私は8年前にドレスローザの国王、ドンキホーテ・ドフラミンゴに攫われたのだ。どういう事かジェルマ王国の王女だった私は今現在ドレスローザの王女へと転身している。王女から王女へ、なんて前世どれだけいい事をしたらなれるのだろうか。
攫われたのは散歩中。こっそり抜け出して一人で散歩をしていたところだ。それも運悪く兄や姉達が任務で出払っていた時突然起こったのだ。何が起こったのかもわからないまま突然身体を持ち上げられた私は数秒後には空を飛んでいた。もちろん私を連れ去った張本人の若さまに抱えられて。
「フッフッフッ!!”傾城の美姫”とはよく言ったモンだ」
当時9歳だった私は若さまにそう言われた時、一体何のことだかわからなかったがどうやら私は”傾城の美姫”と呼ばれているらしい。アマゾンリリーの海賊女帝、ボア・ハンコック。魚人島の王女しらほし姫。絶世の美女と謳われるその二人を合わせて世界三大美女と呼ばれていると知ったのはつい最近の事だった。
そんな私は今、ある一枚の手配書を見ていた。
「フッフッフッ!!いつまでその手配書を見てるつもりだ?」
「あ、若さま若さま!この人私のお兄様なんだよ!」
いつの間にか後ろにいた若さまにピラッと手配書を見せて笑いかけると例のごとく頭を撫でられた。前代未聞の大事件を次々に引き起こす一味として世界政府から強く警戒されている麦わらの一味のコック、黒足のサンジ。それが私の兄だとお兄様に聞いたことがある。出来損ないの弟だったとよく聞かされていたが、それがよく分からなかった。聞く限りではサンジお兄様は兄達と違い心の優しい持ち主だった為、私はとにかくそのサンジお兄様に一度会ってみたかった。
「んん?オイこいつは麦わらの一味じゃねェか」
「あれ?ディアマンテも知ってたんだね」
「ウハハハ!馬鹿野郎、お前が知ってておれが知らねェ訳があるか。ーーところでドフィ、まだコイツに話してねェのか」
「ああ、そうだな。忘れてたよ」
若さまはお兄様の手配書を見ると笑みを深めた。
「フフフ!フッフッフッ!!だが話すのはもう少し後でいい」
ディアマンテと話す若さまの声が聞こえない。何を話しているのか気になって見上げていると若さまと目が合った。

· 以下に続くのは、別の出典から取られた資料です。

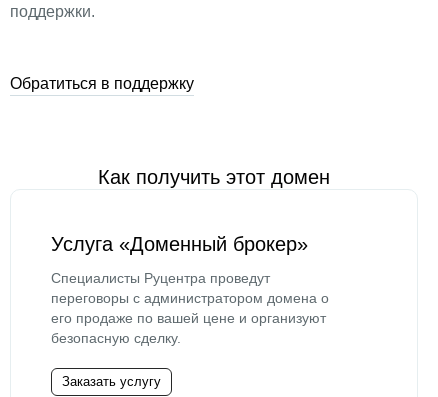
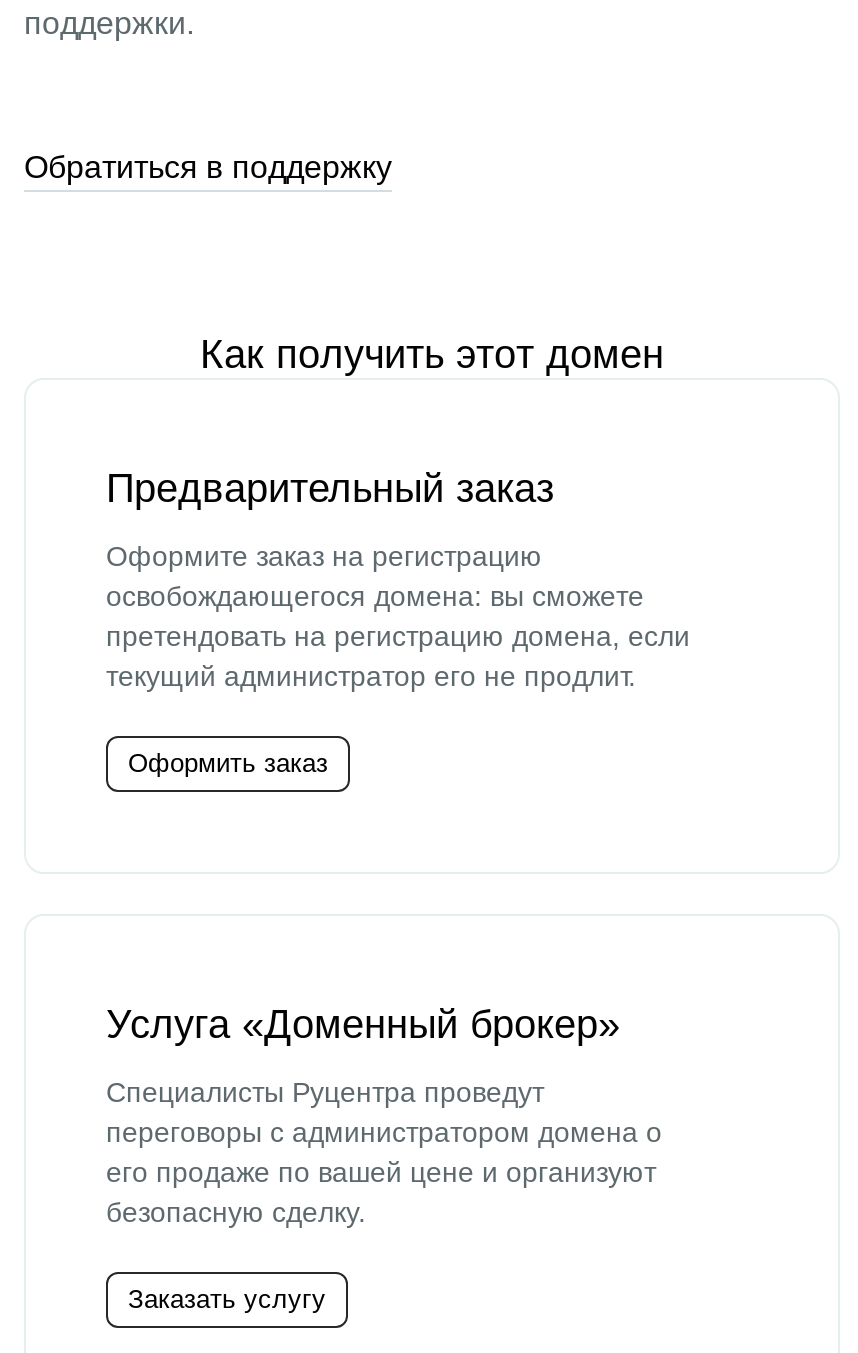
+ Предварительный заказ
+ Оформите заказ на регистрацию
+ освобождающегося домена: вы сможете
+ претендовать на регистрацию домена, если
+ текущий администратор его не продлит.
+ Оформить заказ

「例え兄だろうと関係ねェ。どんな手を使ってでも逃さねェさ」
「その通りだ。しかしドフィにそこまで言わせるとはさすが”傾城の美姫”!ウハハハ!!」
「見ての通りこのザマだ。このおれともあろうもんがすっかり傾けられちまったよ」
「仕方ねェさ、何しろ”傾城”だ」
ディアマンテと若さまが私を見下ろす。話は終わったらしく、私はひょいと若さまに抱えられて王宮に入った。これが私の日常。近い未来、この日常に変化が訪れるなど、この時の私は知る由もなかった。